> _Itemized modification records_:
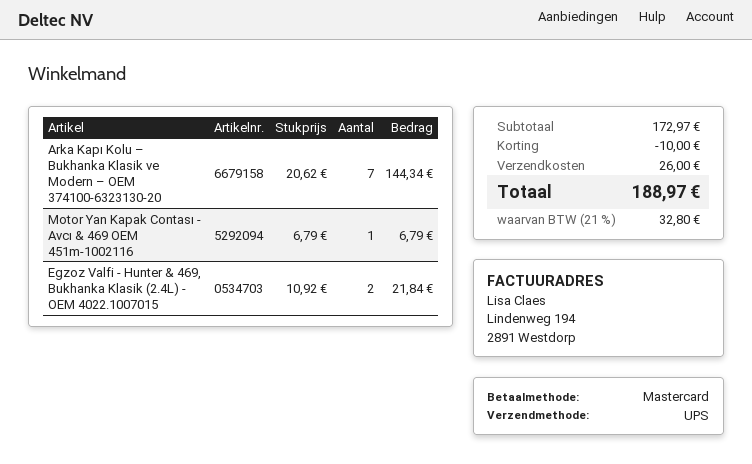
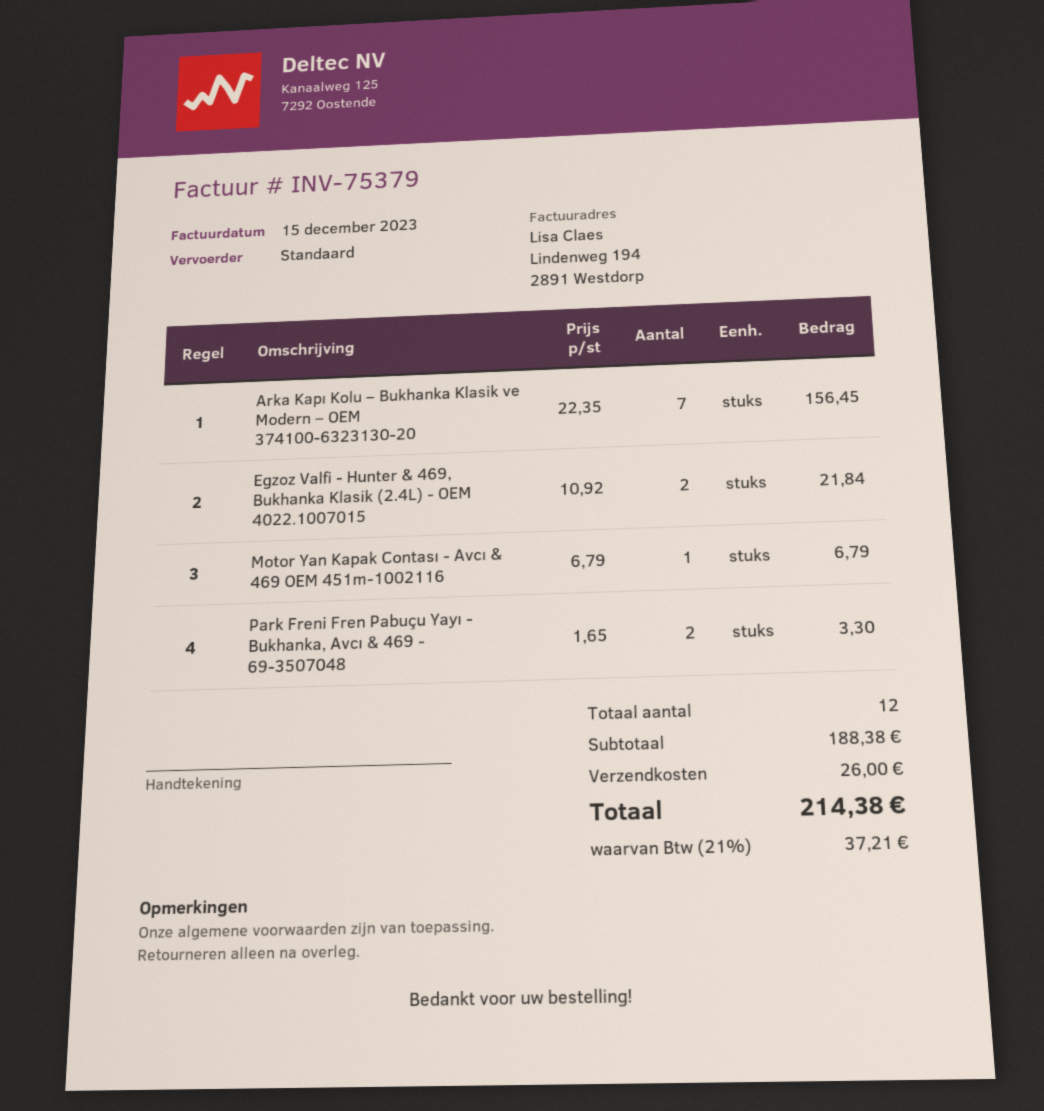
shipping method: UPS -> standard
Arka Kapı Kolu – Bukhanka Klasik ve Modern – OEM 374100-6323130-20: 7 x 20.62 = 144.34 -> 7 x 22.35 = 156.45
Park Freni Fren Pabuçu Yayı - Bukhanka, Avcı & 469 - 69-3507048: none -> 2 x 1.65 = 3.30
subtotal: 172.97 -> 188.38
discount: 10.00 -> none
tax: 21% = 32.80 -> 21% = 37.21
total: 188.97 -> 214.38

* * *

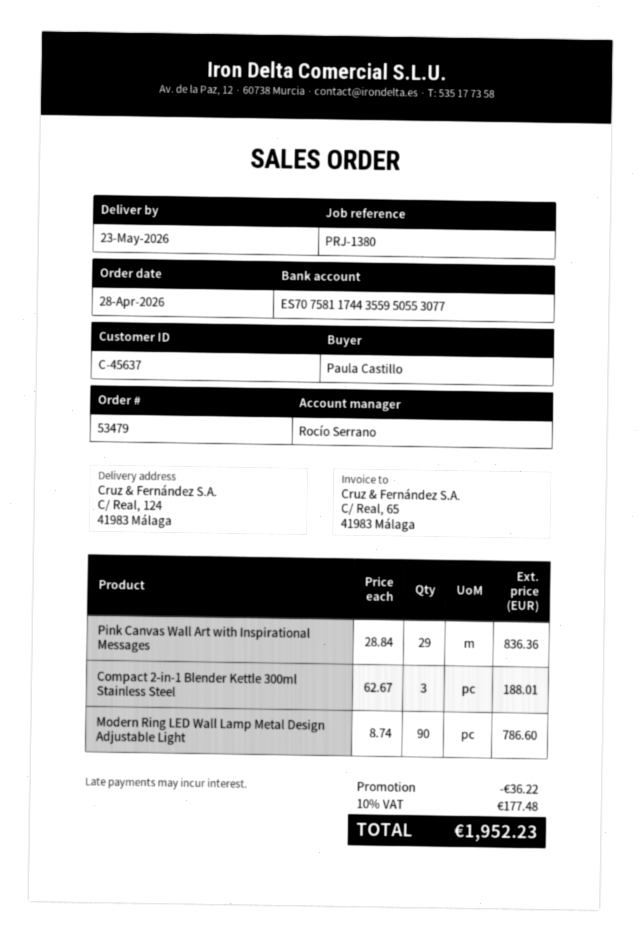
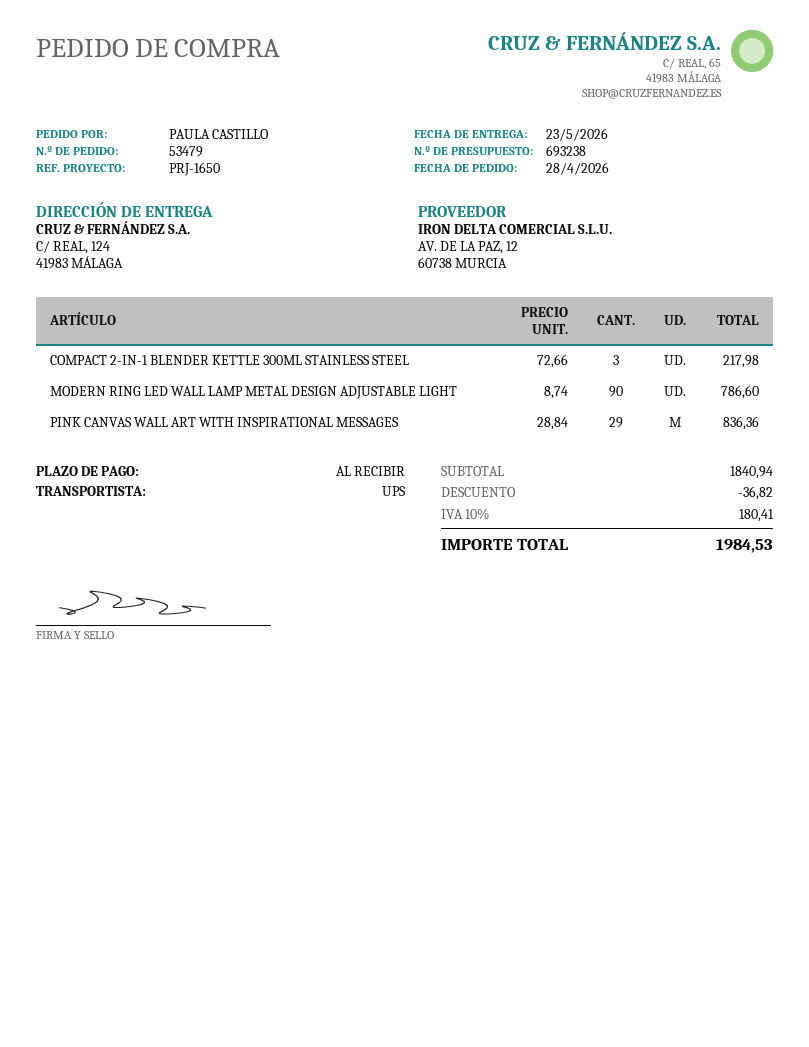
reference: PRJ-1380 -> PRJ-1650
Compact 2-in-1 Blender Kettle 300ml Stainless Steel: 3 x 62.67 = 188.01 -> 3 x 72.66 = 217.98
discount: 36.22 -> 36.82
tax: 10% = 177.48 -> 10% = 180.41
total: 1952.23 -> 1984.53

...

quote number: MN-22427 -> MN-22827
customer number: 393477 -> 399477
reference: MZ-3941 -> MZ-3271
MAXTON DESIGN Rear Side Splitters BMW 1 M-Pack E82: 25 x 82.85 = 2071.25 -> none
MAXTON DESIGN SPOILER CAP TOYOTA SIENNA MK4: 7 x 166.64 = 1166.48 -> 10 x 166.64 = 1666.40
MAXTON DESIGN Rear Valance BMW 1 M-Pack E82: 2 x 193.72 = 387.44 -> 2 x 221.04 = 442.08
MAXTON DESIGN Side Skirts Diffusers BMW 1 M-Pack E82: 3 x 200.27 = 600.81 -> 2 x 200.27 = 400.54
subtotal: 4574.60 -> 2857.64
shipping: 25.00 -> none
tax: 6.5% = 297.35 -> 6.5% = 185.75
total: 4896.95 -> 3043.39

> _PROBLEM STATEMENT_:
Matching lines for the string "shipping": work out how many the records contain and write only the number.

> _ANSWER_:
2